Un’altra tappa, prevista dal percorso in via De Simone, Palazzo Criscuolo e in piazza Cesaro. Qui è stata scoperta dai commissari straordinari che hanno partecipato a tutta la processione indossando la fascia tricolore, una lapide in pietra lavica affissa sulla parete esterna della chiesa di Santa Teresa, in ricordo del bicentenario della festa, a testimonianza e ricordo del miracolo: la Madonna che fermò la lava evitando che cancellasse la città oplontina. Un miracolo che ogni anno, il 22 ottobre appunto, viene ricordato. Qui a prendere la parola è stato uno dei tre commissari straordinari, Marco Serra che ha lanciato un appello alla città «insieme possiamo provare a cambiare questa città e a risolvere quelle che sono le emergenze con le quali ogni giorno, da tempo, ci troviamo a confrontarci. Questa è una città bellissima, e questo popolo merita un riscatto». Come sempre la Vergine ha sostato davanti al commissariato della polizia di Stato e in via Alfani dove sono state ricordate le vittime del crollo. Sosta anche in via Gambardella, chiesa del Carmine.

Tutte soste concordate in precedenza per consentire anche ai pescatori di riposarsi. Qualche sosta fuori programma, come sempre, è stata anche d’obbligo visto che i pescatori non hanno voluto dire di no ai tanti disabili, bimbi e le loro mamme che hanno incontrato durante il percorso, vicenda questa che ha fatto scattare delle piccole frizioni, tensioni dovute anche all’agitazione del momento. Una processione comunque blindata dalle forze dell’ordine anche dopo le tensioni e gli ultimi arresti, ma anche per l’eccellenti scarcerazioni che ci sono state negli ultimi mesi e che avrebbero potuto condizionare qualcuno con inchini sospetti. Cosa invece che non c’è stata e non è stata comunque riscontrata dalle forze dell’ordine. Il percorso più breve non ha comunque penalizzato nessuno visto che in tanti si sono precipitati per le strade «noi siamo abitiamo in via Castello, ci è dispiaciuto che non è passato il quadro ma speriamo che domani come si sono preoccupati di preservare la cittadinanza dai rischi crolli, poi si ricordino anche di chi abita qui da sempre».

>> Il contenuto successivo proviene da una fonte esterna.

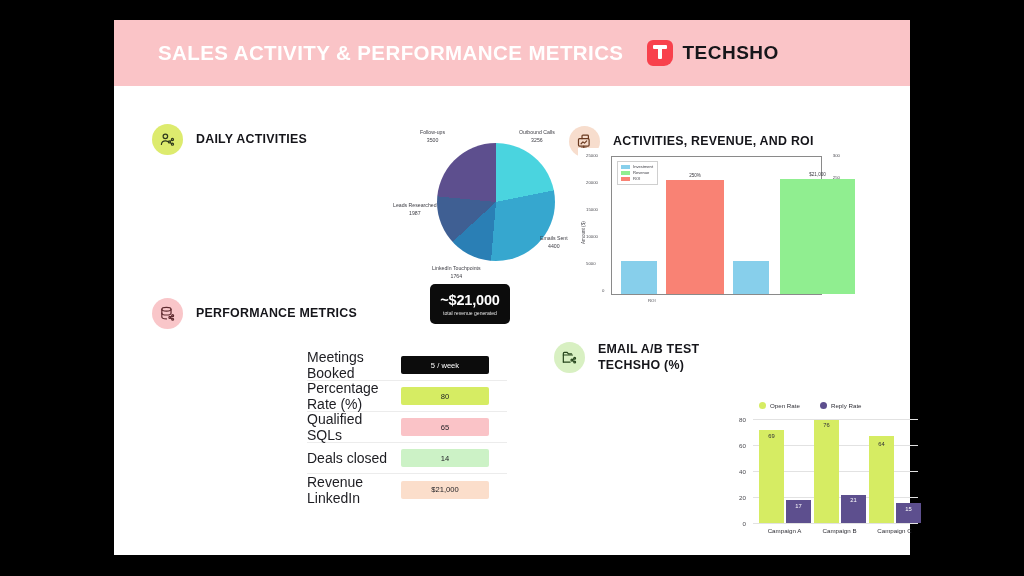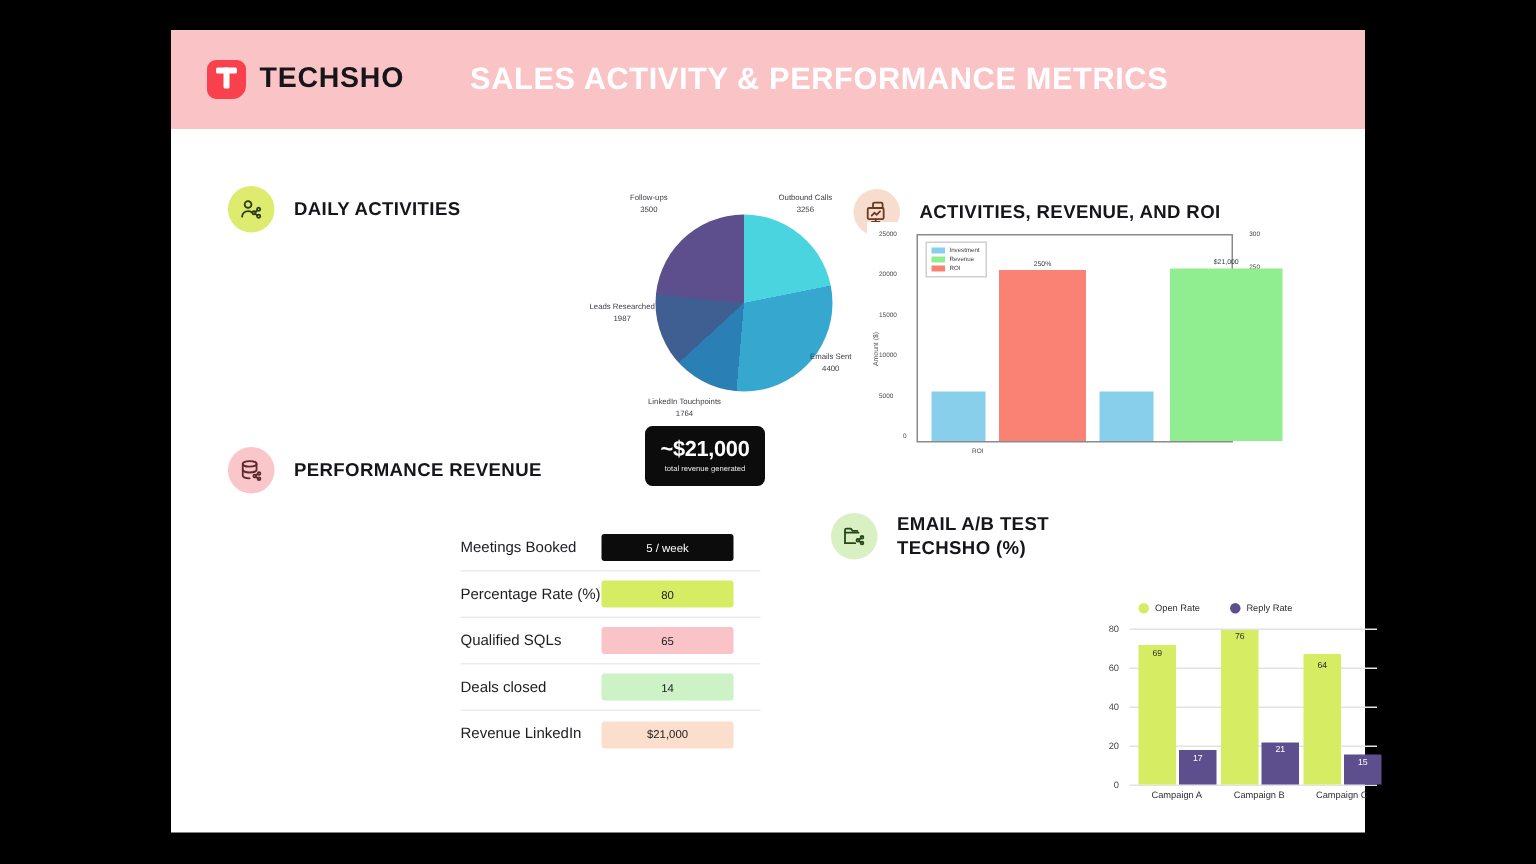"TECHSHO" div { order: before "SALES ACTIVITY & PERFORMANCE METRICS" -> after "SALES ACTIVITY & PERFORMANCE METRICS" }
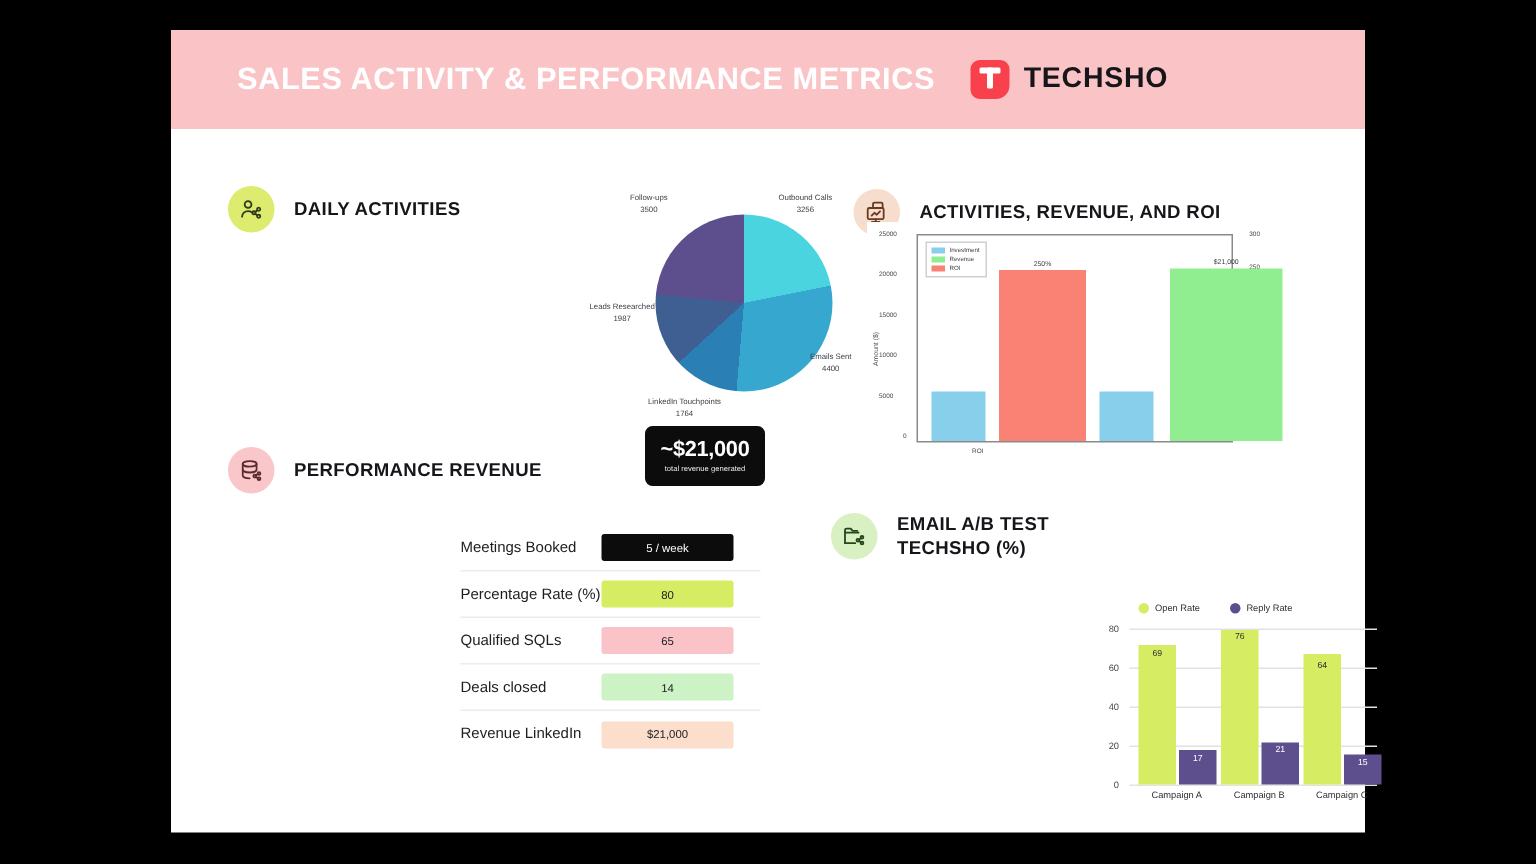"PERFORMANCE REVENUE" div.sec-title { text: REVENUE -> METRICS }
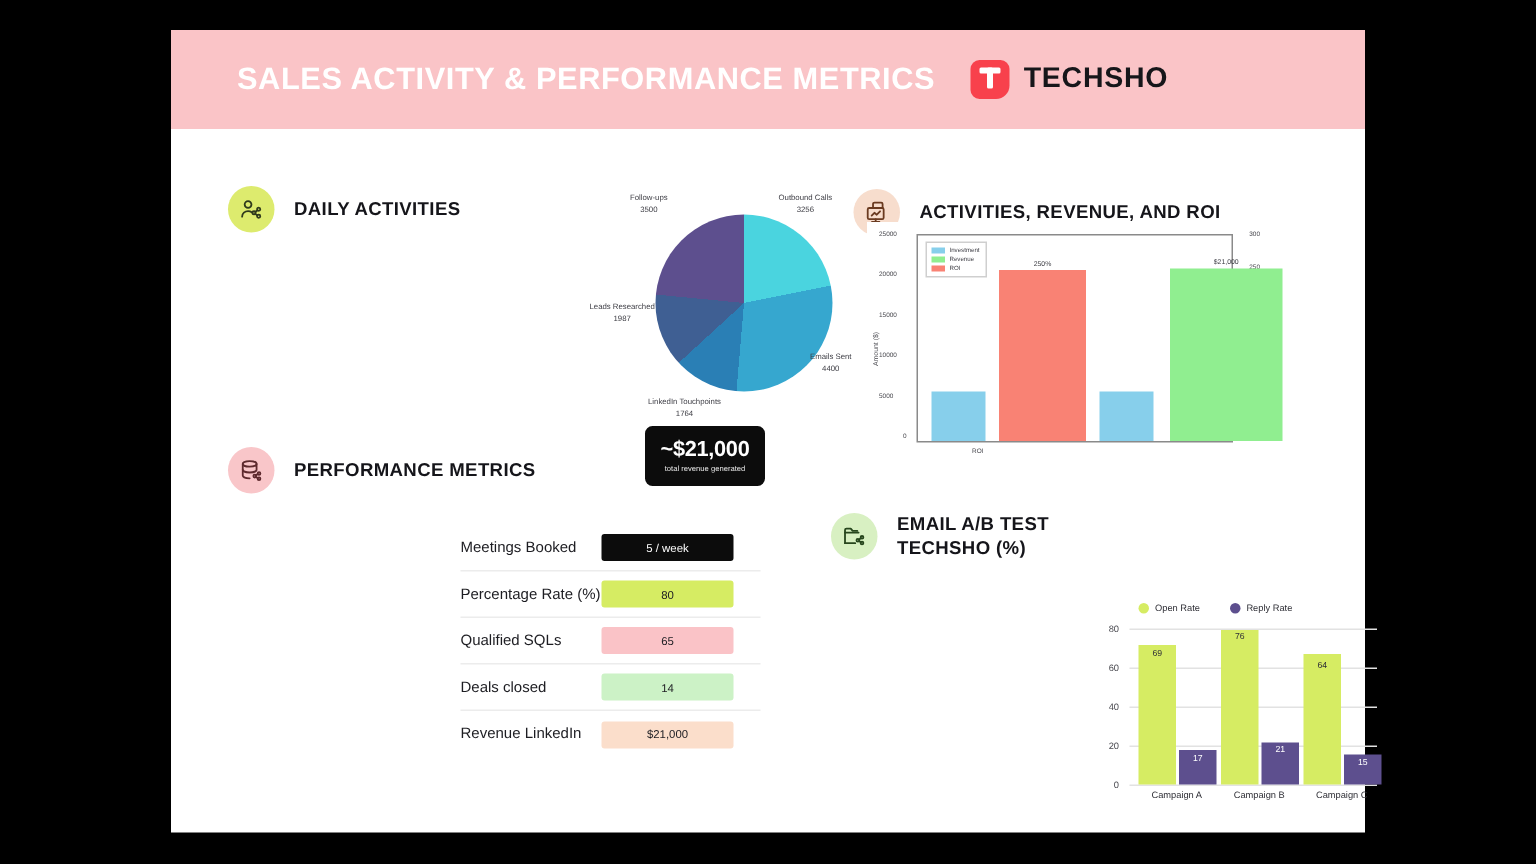"Meetings Booked" .m-label { font-size: 10px -> 14px }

Una processione peraltro senza la politica, da anni, per la prima volta, senza un sindaco e giunta a seguito, dopo lo scioglimento per infiltrazioni mafiose. Ecco perché in tanti l’amarezza di una città che già porta il marchio di città di camorra, che ha dovuto fare i conti con la malapolitica e che ha affidato alla Madonna la preghiera di un cambiamento, quello più volte promesso, ma che invece dovrebbe solo arrivare dalla città. Il Quadro è stato riposto sull’altare maggiore della Basilica della Madonna della Neve dove resterà in esposizione. Peraltro per quest’anno la Madonna ha indossato una speciale collana, un omaggio di fedeli, in occasione del bicentenario che sarà ricordato come una delle feste più sobrie e più concentrata sulla fede e non sulla cornice di eventi.